Jeff Fuhrman: [00:17:08] I mean I think Tony nailed it. I think the empathy and removing obstacles as he spoke of are right on point. In our case it is just that and adding that we need to remove those obstacles in order for the business to flourish and if the business is flourishing it means our employees are growing and developing professionally, economically, personally – what have you. And so that’s the kind of discussion as we as we build a stronger firm. It will be good for our people.
Matt Sonnen: [00:17:47] Perfect. I think that’s right Jeff. I started the podcast talking about the COO position being a unlock for growth. And I really do believe that by freeing up the advisors to do what they do best it allows for the firms to grow much faster. At the same time though to be fair, if your firm isn’t growing, you’re probably not bringing in a COO. Both of you are on rocket ships. We talked about the growth that your firms have gone through in the lifespan of the firm. But let’s talk specifically about how fast the firms have grown since you’ve joined and what challenges that has brought up for both of you when things are moving so fast. You’re adding so many more account numbers to your reporting system, you’re adding just so many more clients that need to be serviced, et cetera. So, Jeff I’ll go to you first. Can you just talk a little bit about, I think from the White Paper interview we did, I think Coastal Bridge, you mentioned they were $400 million when they launched. I think there were about $900 million when you joined and now you’re over $2 billion. So, can you just talk a little bit about the growth the firm has undergone since you’ve joined and how you’ve sort of navigated that.
Jeff Fuhrman: [00:18:59] Yeah, that’s right. We were about $900 million when I joined and today we’re probably two and a half to three times that amount. At that time, I think I was the 13th member of the team and today we’re 23 and we were one office then and three offices now. But I think it’s actually more than just the numbers. We’ve grown in other ways as well. We’re much stronger. Our technology is better. Our organization is communicating and operating more efficiently, and I’d say the level of sophistication and creativity we’re offering our clients has taken a big step forward.
Tony Craun: [00:19:39] And I would agree with Jeff. If I could just jump in there. Because I think that a lot of times the growth we talk about is in AUM and accounts. But what Jeff said really nails I think what we’re all facing which is the complexity of it. And so, in that respect, and I’m sure Jeff is seeing this as well, which is clients don’t get less demanding of services over time and the competition doesn’t offer less over time it becomes “hey I’d like this. I’d like that.” And the strength of our firms, in my opinion, the independent RIA is the customization, the personalization, and the high touch – Jeff referred to the white glove treatment earlier. And so I think that those types of businesses that we are in, the ones that are high touch, customized, personal. Scaling those, adding more clients, adding more services – I think that is really the challenge that we all wrestle with.
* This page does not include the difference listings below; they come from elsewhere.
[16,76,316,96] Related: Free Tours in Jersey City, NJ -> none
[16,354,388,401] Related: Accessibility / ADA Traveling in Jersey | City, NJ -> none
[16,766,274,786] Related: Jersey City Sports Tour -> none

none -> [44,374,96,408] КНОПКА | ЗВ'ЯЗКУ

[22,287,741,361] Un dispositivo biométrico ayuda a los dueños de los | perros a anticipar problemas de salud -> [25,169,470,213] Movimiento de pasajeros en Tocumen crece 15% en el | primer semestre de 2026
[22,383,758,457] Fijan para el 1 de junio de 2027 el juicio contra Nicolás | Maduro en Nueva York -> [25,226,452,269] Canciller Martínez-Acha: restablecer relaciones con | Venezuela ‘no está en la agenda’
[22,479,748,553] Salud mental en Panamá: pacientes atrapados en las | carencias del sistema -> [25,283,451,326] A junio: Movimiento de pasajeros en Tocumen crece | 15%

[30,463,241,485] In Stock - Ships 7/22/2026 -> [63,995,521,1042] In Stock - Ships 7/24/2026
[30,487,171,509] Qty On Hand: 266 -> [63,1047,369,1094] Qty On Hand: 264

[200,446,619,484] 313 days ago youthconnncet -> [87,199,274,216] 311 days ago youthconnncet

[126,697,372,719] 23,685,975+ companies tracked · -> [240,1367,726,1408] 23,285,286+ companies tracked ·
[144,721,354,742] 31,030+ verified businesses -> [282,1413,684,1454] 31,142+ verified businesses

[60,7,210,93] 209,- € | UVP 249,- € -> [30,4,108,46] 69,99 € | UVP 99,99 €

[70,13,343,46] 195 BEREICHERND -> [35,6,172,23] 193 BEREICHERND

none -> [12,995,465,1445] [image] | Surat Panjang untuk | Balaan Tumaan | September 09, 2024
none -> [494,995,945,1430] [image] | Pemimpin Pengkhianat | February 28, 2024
And so sometimes it’s not so much how much your assets or your client grows but the offering mix that changes, the demand and sophistication that they’re asking for. And it forces you from a technology, a people perspective, a risk management standpoint, and quite frankly just a business choice in terms of the bottom line. And so I think that’s in our experience the challenge of the growth is that the complexity and sophistication on an individual client basis has to be scaled. And I think that is the challenge and the growth.
Matt Sonnen: [00:21:11] I think that’s exactly right. In our in our white paper, we pinpointed three high level roles that that the CEO takes – responsibilities that they have. One is just the day to day administration of the firm and that sort of leads into the culture of the organization. Two is really what most people think when they hear COO – they just think, well you just manage the technology, so it’s managing the technology the workflows, the processes, of the organization. And then three, is there’s a there’s a big H.R. component to it. Most of the time, the COO is doing the interviewing, the hiring, doing the staff reviews, on whether it’s an annual basis or semiannual basis whatever it may be. Most of the staff is reporting to the COO and both of you have very strong H.R. focuses at your firms. So, Tony can you walk us through your hiring campaign that you’ve did you’ve done and the work you’ve done Sand Hill to attract to make your workplace attractive for new talent.
[00:22:12] Sure. Sure. Yeah. So, I think one of the one of the epiphanies, if you can call it, that I had some years ago, when I was competing against Merrill Lynch’s, the Morgan Stanley’s for talent you know. My office sits a couple of blocks from Stanford University. Obviously, the war for talent in Silicon Valley between us and technology is there. And I kept saying to myself why would a young person, why would a mid-career professional want to join an organization, that I think is phenomenal and wonderful to be a part of both for personal and career development. But I’m not Google and I’m not Amazon and I can see both of their offices from my office – as I looked down the street here. And the thing that I come back to that the independent RIA has as a talent advantage, especially for younger people, is that we offer opportunity. And I’ve never met a CEO of a wealth management firm that said “You know we figured it all out. It’s rinse and repeat for us. There’s nothing more to do.” Usually a CEO carries a list of 17 or 18 things in their pocket that they hope that they can pull off this year. But they know behind that that’s making them better. And then there’s another 17 things after that. And so, we as independent RIAs, offer wonderful career opportunities for young people especially because it’s a chance to try something, to take on something. There’s things that are laying around untouched. You want to try that. Go for it no one else has time for it. And so my sales pitch, if you call it that, to folks working at wirehouses. I was going to lose on compensation to be frank. Silicon Valley and Sand Hill Road is it’s quite a behemoth in terms of compensation for people in this industry. But I had opportunity and I had career growth and I started by bringing people who saw a career path here and opportunities to touch things that were untouched and went from there. And they brought in similar minded people. And it’s probably my most proud accomplishment today is that people that I brought in on the client service side are now in the chief compliance role, their senior portfolio managers, their wealth managers, and they saw the opportunity and the small RIA and ran with it. And I think that was from the H.R. breakthrough. I had I was competing on the opportunity I can offer and not the brand name.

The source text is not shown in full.